* _The task_: From the entries below, pull out each line where "style" appears.

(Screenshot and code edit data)
# # # # # # #

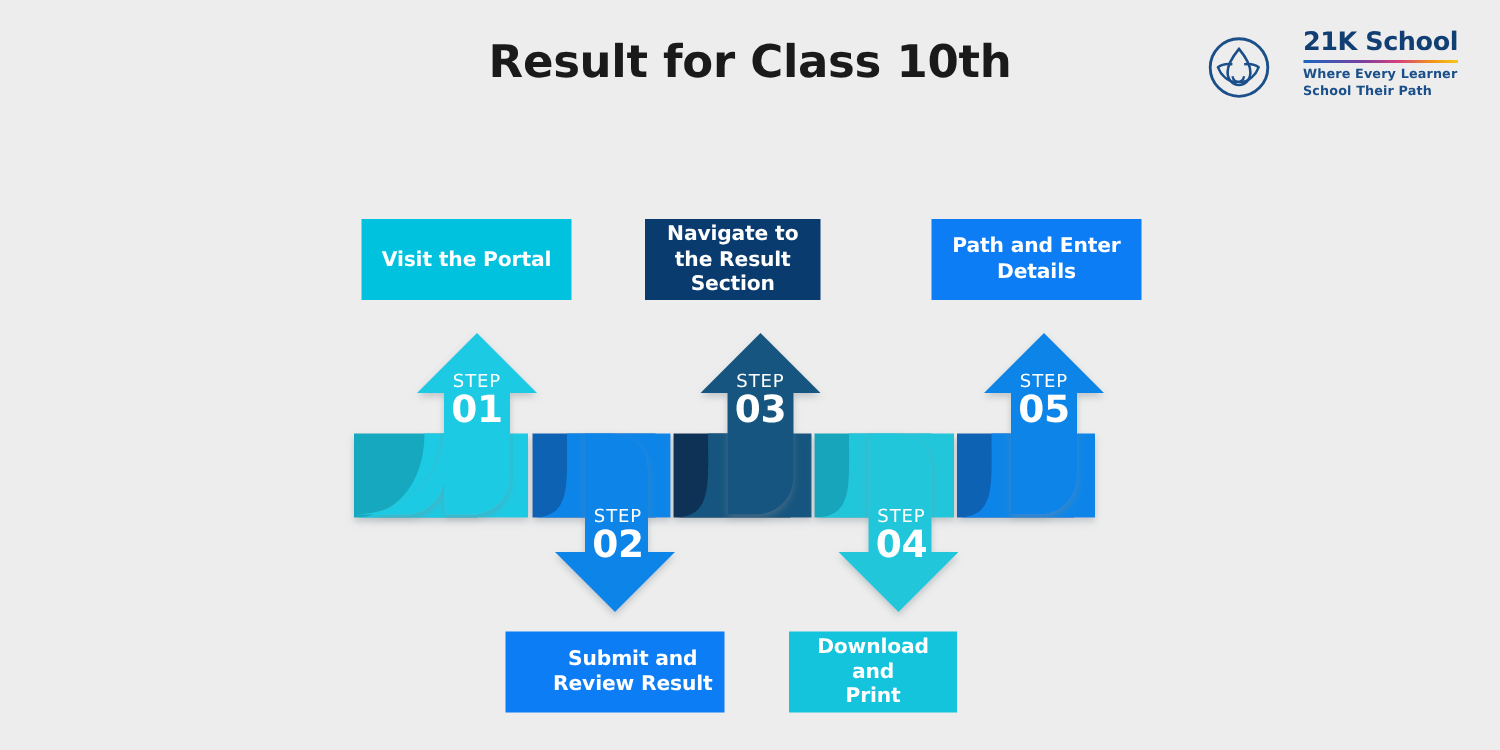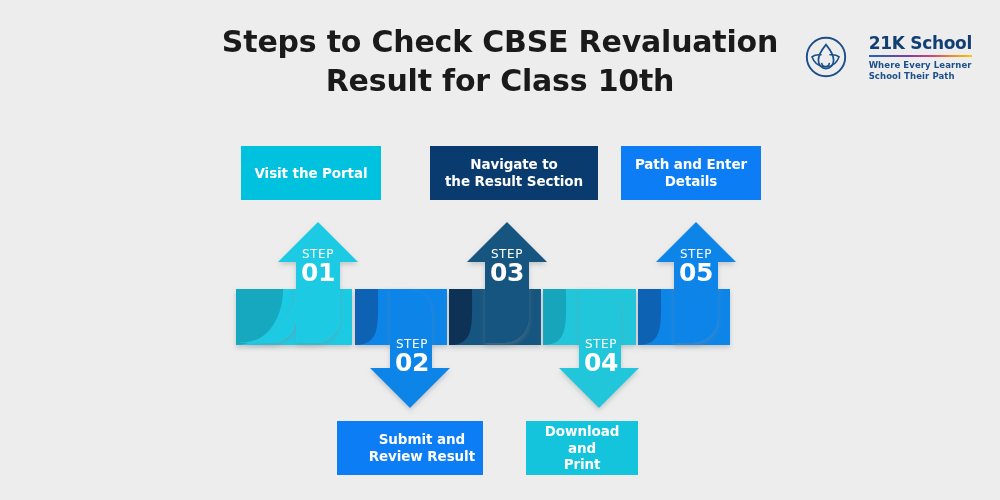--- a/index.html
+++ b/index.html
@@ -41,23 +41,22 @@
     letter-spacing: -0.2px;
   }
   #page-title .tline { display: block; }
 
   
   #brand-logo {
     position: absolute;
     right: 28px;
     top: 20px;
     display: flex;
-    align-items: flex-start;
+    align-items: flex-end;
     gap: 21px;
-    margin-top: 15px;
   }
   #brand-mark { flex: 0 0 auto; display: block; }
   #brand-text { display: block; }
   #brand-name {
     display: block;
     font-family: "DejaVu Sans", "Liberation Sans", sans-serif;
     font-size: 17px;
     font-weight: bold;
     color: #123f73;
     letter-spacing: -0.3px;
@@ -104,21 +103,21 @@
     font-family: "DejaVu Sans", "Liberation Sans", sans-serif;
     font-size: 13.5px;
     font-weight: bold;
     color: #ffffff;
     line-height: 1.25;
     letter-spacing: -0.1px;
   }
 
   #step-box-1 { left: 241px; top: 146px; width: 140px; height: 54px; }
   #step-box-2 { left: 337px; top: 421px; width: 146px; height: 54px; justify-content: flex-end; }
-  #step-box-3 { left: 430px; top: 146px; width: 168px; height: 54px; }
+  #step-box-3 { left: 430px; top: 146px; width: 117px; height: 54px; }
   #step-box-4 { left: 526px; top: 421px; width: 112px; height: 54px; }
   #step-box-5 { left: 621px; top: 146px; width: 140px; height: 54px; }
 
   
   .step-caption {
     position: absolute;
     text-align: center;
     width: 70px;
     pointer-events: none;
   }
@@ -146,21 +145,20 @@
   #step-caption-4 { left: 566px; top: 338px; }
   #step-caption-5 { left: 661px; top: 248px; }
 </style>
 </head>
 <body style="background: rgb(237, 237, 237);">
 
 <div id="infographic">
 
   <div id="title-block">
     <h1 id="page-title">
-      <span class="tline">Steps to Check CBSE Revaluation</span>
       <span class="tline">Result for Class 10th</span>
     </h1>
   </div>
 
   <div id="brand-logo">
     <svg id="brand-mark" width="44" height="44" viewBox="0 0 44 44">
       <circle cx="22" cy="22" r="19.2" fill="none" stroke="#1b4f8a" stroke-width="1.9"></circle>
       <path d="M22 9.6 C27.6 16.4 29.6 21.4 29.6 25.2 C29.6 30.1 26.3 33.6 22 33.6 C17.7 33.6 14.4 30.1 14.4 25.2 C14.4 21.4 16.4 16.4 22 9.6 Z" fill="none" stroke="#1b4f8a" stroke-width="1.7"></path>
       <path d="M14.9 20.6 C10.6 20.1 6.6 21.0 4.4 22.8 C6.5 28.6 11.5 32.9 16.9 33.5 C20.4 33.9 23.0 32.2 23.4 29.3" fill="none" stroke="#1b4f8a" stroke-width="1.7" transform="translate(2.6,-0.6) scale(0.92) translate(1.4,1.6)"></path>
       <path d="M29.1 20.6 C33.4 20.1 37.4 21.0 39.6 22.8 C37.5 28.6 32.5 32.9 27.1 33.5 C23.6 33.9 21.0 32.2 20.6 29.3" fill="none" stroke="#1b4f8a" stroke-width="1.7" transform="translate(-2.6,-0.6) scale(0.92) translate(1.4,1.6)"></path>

# # # # # # #

* _Expected output_:
 </style>
 <body style="background: rgb(237, 237, 237);">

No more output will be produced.